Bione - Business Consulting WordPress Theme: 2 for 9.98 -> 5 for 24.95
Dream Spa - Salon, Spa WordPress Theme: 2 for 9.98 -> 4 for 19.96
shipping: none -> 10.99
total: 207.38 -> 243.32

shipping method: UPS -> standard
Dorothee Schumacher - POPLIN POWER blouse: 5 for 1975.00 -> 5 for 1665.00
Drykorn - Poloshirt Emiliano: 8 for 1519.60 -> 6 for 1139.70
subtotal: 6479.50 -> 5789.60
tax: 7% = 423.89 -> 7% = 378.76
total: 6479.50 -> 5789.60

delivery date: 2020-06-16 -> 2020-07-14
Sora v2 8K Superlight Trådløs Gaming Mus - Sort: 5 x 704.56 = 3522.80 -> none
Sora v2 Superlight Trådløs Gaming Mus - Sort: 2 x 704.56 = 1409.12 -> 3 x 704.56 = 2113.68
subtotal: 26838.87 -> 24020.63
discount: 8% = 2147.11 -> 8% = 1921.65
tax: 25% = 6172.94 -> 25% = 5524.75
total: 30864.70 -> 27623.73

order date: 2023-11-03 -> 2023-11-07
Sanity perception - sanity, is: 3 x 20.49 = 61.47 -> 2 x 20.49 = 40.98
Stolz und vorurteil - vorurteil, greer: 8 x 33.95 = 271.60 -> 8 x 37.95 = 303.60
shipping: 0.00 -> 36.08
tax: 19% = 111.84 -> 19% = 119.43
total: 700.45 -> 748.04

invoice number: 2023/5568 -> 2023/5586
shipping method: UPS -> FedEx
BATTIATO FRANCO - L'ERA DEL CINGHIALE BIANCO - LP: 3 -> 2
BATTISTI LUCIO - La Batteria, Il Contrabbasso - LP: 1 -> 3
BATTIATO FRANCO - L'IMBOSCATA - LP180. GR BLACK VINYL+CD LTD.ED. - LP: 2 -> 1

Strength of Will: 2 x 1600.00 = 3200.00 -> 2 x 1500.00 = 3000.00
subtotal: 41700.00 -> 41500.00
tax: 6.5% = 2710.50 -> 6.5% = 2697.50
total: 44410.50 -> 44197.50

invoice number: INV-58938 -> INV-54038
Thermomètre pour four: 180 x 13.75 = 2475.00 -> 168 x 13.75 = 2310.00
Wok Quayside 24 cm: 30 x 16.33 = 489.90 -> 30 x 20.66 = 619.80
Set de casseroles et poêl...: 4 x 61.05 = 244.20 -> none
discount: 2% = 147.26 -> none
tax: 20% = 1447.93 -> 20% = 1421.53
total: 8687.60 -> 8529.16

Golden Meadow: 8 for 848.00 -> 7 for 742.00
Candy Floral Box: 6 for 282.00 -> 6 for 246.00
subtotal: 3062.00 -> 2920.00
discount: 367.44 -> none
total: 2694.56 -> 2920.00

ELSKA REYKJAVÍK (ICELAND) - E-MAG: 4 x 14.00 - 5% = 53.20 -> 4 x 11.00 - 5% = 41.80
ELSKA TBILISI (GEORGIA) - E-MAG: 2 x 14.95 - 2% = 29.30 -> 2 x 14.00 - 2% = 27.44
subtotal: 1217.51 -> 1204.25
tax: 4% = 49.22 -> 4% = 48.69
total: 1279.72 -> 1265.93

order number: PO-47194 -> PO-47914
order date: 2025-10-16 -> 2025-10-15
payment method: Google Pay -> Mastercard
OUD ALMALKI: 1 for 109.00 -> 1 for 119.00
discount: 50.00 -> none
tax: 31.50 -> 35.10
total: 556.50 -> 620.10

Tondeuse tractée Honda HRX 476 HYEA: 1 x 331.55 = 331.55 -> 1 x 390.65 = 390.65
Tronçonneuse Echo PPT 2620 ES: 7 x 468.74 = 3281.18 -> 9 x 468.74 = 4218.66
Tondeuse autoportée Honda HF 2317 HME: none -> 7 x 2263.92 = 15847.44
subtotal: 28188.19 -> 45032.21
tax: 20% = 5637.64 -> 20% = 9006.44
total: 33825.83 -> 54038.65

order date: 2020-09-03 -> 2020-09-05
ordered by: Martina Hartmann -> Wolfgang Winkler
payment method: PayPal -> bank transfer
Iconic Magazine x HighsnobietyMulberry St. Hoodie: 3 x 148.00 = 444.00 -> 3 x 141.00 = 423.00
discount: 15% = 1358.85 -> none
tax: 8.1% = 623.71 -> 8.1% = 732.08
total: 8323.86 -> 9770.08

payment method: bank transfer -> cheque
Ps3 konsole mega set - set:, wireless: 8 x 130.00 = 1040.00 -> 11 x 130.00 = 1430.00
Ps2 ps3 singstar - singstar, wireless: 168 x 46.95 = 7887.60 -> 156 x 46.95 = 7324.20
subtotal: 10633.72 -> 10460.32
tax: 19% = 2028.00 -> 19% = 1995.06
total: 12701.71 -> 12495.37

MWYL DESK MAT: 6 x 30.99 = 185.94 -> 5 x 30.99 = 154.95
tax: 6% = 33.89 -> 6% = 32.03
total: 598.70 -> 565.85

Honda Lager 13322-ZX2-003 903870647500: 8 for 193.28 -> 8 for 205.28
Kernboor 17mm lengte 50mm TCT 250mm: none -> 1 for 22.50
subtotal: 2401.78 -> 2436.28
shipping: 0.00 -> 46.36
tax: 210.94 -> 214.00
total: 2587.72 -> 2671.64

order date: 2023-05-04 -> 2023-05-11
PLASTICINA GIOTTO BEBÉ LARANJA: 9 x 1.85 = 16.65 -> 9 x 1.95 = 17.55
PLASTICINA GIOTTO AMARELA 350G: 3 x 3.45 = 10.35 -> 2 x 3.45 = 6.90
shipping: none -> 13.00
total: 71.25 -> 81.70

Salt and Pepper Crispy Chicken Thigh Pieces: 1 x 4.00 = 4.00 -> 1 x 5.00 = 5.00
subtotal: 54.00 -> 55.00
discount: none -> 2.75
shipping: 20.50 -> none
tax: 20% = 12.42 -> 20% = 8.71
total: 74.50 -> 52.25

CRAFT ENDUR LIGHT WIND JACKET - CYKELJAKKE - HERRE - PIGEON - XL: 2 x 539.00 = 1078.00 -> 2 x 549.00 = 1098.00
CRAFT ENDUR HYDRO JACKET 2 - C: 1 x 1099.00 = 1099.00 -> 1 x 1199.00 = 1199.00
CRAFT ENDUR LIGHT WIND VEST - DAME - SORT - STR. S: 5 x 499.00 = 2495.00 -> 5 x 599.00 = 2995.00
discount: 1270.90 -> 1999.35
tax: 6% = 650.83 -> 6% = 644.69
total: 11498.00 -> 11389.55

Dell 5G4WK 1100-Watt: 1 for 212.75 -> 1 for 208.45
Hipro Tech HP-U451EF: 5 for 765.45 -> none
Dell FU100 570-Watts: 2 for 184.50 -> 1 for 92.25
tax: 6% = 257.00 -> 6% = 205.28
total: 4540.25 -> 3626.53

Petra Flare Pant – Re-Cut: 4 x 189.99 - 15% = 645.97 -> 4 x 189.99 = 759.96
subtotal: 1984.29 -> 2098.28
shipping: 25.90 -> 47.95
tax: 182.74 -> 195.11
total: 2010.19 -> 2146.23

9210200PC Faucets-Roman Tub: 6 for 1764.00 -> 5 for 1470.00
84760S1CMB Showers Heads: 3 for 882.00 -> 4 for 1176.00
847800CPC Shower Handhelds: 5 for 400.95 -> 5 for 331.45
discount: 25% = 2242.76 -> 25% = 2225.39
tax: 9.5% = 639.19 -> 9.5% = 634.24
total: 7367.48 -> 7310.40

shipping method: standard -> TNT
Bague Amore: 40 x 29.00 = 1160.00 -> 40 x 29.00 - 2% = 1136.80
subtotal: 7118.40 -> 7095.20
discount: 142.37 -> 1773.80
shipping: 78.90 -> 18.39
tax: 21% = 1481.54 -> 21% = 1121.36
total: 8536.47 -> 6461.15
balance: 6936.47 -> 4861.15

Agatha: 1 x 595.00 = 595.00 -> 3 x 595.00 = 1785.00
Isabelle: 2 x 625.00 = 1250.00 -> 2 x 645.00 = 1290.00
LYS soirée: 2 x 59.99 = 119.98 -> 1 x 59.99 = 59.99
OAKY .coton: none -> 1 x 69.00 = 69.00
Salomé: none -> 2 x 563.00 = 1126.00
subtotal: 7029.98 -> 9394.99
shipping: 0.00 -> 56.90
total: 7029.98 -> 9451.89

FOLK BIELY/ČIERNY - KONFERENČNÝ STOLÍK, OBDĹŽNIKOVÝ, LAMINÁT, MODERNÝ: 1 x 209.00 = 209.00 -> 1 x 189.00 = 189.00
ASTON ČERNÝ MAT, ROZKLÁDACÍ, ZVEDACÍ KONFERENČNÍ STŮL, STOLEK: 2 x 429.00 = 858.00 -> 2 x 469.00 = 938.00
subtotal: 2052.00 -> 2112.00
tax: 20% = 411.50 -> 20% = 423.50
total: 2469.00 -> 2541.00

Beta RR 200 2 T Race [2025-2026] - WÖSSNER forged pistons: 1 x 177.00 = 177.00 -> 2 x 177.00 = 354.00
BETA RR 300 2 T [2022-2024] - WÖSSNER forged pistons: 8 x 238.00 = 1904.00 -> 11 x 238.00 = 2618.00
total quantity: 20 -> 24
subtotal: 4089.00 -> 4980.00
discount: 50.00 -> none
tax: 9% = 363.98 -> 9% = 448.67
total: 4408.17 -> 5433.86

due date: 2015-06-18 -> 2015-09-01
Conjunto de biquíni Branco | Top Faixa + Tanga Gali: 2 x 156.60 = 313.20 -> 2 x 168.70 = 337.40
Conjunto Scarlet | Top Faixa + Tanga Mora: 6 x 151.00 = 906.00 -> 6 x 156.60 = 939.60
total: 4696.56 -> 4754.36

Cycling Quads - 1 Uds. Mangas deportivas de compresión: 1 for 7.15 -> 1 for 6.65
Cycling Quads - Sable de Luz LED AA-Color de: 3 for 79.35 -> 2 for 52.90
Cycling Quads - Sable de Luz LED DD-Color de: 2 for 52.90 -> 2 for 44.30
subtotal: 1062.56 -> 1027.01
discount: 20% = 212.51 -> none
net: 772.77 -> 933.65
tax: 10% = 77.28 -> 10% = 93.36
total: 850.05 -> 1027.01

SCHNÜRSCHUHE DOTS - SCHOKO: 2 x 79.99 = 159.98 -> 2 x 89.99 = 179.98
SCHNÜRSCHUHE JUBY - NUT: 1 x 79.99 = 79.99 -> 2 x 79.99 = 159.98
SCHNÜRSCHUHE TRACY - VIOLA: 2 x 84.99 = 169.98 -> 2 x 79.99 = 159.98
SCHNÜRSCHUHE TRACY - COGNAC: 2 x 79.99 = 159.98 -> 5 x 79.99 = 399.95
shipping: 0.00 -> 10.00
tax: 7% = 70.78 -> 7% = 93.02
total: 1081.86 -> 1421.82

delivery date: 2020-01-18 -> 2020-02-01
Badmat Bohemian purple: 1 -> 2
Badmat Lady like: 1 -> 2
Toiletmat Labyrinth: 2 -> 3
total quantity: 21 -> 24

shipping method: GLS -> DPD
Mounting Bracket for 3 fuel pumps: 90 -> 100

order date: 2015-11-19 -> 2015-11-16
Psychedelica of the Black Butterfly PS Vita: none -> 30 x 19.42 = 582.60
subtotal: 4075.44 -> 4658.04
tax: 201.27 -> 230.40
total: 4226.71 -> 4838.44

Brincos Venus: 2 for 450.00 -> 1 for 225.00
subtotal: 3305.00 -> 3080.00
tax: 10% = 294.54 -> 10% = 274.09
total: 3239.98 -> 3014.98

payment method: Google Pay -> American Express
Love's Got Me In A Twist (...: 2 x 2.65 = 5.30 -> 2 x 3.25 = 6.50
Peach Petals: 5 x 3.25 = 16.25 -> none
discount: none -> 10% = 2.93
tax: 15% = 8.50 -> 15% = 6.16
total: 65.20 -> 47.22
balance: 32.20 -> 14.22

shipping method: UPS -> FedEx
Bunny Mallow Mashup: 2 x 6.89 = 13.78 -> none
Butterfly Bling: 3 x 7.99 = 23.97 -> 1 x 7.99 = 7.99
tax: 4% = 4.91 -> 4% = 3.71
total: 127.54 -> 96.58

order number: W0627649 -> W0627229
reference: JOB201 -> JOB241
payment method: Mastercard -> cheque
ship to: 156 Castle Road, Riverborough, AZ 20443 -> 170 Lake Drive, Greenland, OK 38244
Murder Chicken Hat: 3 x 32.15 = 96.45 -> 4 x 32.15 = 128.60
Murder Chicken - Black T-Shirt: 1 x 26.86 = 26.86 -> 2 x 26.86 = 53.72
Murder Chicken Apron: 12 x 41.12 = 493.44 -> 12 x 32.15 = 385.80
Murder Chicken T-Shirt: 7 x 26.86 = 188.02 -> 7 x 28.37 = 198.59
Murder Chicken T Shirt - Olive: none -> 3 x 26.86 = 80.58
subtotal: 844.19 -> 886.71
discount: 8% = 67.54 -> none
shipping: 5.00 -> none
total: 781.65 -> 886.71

-.-.-

Activity -
Take the entries above and return only the lines from the one with "shipping: none -> 10.99" to the one with "delivery date: 2020-06-16 -> 2020-07-14", both included, unchanged.

Result of this task -
shipping: none -> 10.99
total: 207.38 -> 243.32

shipping method: UPS -> standard
Dorothee Schumacher - POPLIN POWER blouse: 5 for 1975.00 -> 5 for 1665.00
Drykorn - Poloshirt Emiliano: 8 for 1519.60 -> 6 for 1139.70
subtotal: 6479.50 -> 5789.60
tax: 7% = 423.89 -> 7% = 378.76
total: 6479.50 -> 5789.60

delivery date: 2020-06-16 -> 2020-07-14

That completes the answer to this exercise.